FriendsgivingI’ve said it before, but somethings are worth repeating: I have amazing friends. You know the saying “friends are the family you get to choose”? That’s how I feel about these people. No matter what we’re doing, two things are certain: We will laugh until our sides hurt or until we cry (sometimes both), and we will eat good food.

Last year we had our first “Friendsgiving,” and it was such a success that we decided to repeat it this year. I had the privilege of hosting this year’s event, and I used it as an excuse to break out all of my serving dishes and the never-used, real silverware!

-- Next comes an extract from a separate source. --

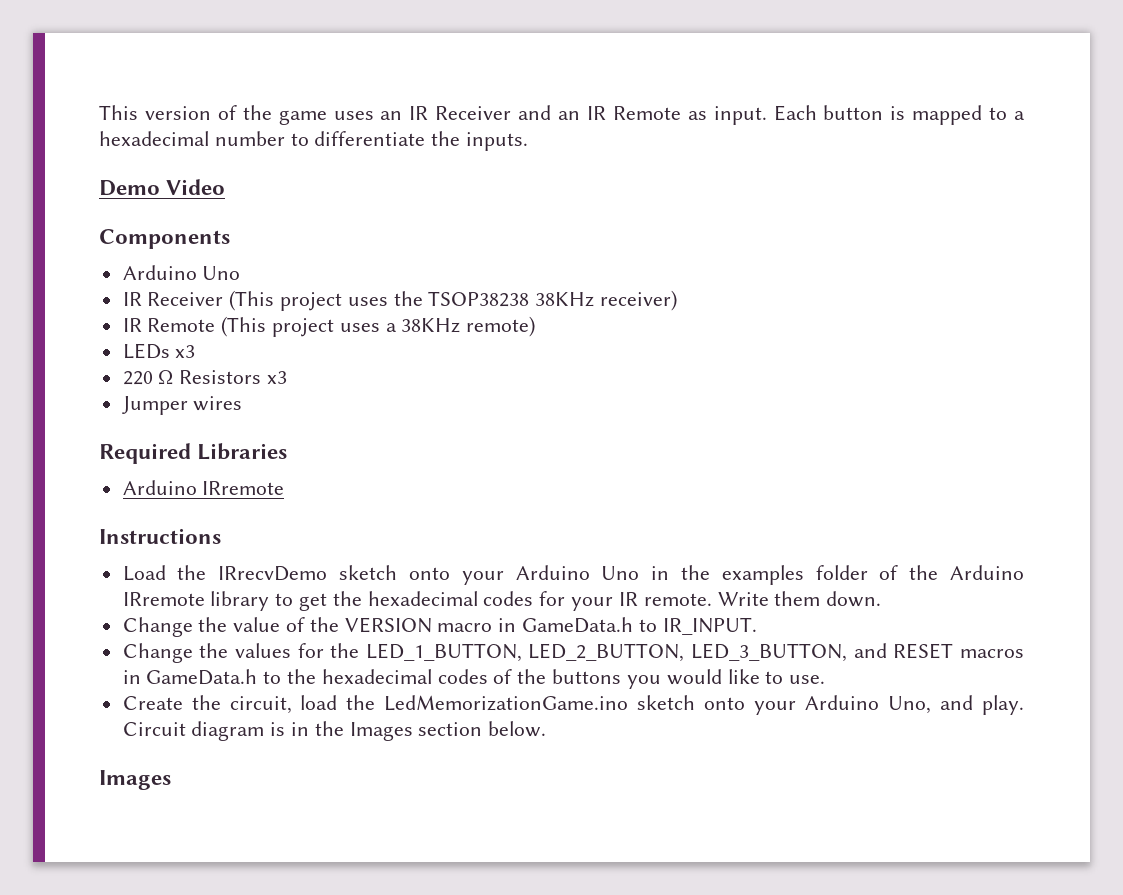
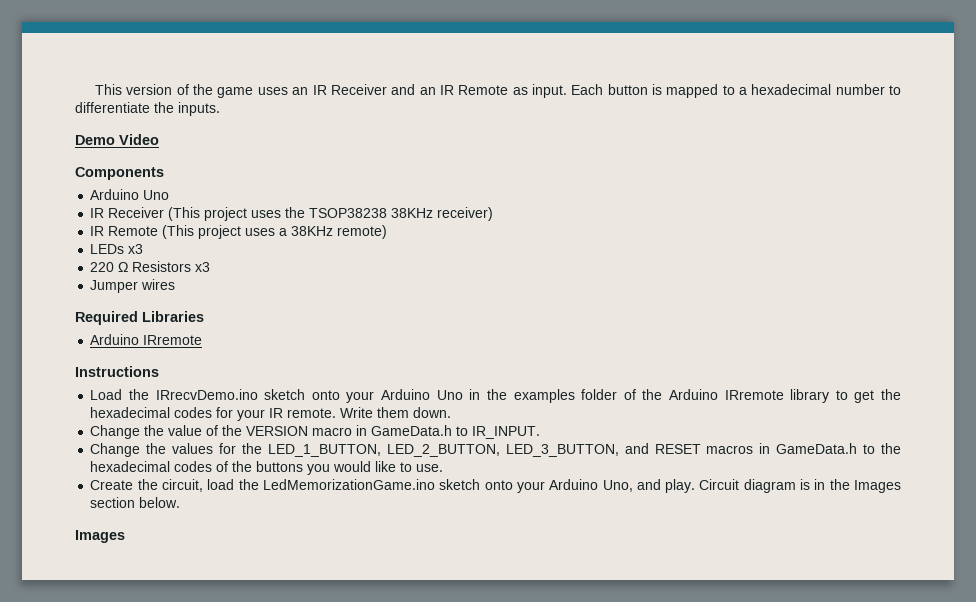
[218,566,328,581] IRrecvDemo -> [155,389,258,400] IRrecvDemo.ino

I also had the honor of making the turkey and gravy. This was only the second or third time I’d ever made a turkey in my life, and I am glad to report that it was a success! I used a new recipe, and while the flavor was good, wrestling a 16 pound bird in and out of roasting bags full of two gallons of brine was kind of a hassle. It sloshed brine/raw turkey juice on Andy twice, leaving him to declare war. “I WILL CUT YOU,” he threatened at one point.

I tried a new gravy recipe too, which ended up being pretty salty thanks to our brined drippings. I added some water and extra apple cider to balance it out though, and now I’m hoarding the leftovers.

One of the best things about this dinner is the fact that everyone brought part of the meal, so no one was overloaded. (Overloaded with work, that is. We were all overloaded post-dinner.) 

The rest of our menu included:

Stuffing (made by Bethany of guest-blogging fame)
Green bean casserole (homemade, courtesy of Jackie)
Mashed potato puffs (thanks to Lacey)
Spinach salad (from Emily, the brains behind our cooking club nights)
Cranberry sauce (also from Jackie. This ended up being Andy’s favorite item. He literally ate it by the spoonful.) 
Sweet potatoes (I tried a crockpot recipe from Southern Living, and oh my goodness, it was AMAZING. I will make it again for sure.) 
Rolls (brought by Lacey, and the perfect vehicle for the herbed butter I made) 
French onion soup (Jackie’s husband, also an Andy, MADE HIS OWN BEEF STOCK/BROTH for this soup. AWESOME.) 
Chocolate cream pie 
Vanilla bean ice cream
Cranberry margaritas (Another brilliant Emily idea. I kind of wanted to drink the entire pitcher.) 
Apple cider (Thanks to Bethany for introducing us to another local beverage!) 

Of course, I was so busy having a good time that I didn’t take pictures of the food or the event, and of course, we forgot to get a picture of all of us (AGAIN!), but that’s OK.

I am so thankful for these friends and the investment that they’ve made in our lives. I really do love them like family. :) I’m already looking forward to Friendsgiving 2016!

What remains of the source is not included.